___ STUDY MATERIAL
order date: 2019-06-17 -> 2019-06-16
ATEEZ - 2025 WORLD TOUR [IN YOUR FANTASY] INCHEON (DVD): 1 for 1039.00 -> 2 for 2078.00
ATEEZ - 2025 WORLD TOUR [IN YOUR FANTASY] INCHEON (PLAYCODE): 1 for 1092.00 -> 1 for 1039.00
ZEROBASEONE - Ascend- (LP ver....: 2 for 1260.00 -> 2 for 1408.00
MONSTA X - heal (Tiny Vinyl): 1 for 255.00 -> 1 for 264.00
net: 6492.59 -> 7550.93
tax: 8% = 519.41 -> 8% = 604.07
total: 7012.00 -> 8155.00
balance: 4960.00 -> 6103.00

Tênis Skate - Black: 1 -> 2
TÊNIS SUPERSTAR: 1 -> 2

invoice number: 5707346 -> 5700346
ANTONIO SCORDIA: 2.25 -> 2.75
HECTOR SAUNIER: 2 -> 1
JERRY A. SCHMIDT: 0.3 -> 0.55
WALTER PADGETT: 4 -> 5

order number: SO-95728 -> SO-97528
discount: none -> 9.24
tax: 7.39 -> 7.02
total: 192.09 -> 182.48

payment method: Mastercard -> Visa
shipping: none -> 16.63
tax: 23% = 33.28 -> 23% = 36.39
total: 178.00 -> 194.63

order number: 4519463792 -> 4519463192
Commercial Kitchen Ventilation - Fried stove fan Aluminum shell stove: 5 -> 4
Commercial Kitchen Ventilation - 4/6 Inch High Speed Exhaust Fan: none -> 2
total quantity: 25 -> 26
______
→ INSTRUCTIONS TO FOLLOW: Would you restate word for word every line from the one holding "invoice number: 5707346 -> 5700346" to the end of the entries, both ends included?

→ SOLUTION FOR THIS EXERCISE:
invoice number: 5707346 -> 5700346
ANTONIO SCORDIA: 2.25 -> 2.75
HECTOR SAUNIER: 2 -> 1
JERRY A. SCHMIDT: 0.3 -> 0.55
WALTER PADGETT: 4 -> 5

order number: SO-95728 -> SO-97528
discount: none -> 9.24
tax: 7.39 -> 7.02
total: 192.09 -> 182.48

payment method: Mastercard -> Visa
shipping: none -> 16.63
tax: 23% = 33.28 -> 23% = 36.39
total: 178.00 -> 194.63

order number: 4519463792 -> 4519463192
Commercial Kitchen Ventilation - Fried stove fan Aluminum shell stove: 5 -> 4
Commercial Kitchen Ventilation - 4/6 Inch High Speed Exhaust Fan: none -> 2
total quantity: 25 -> 26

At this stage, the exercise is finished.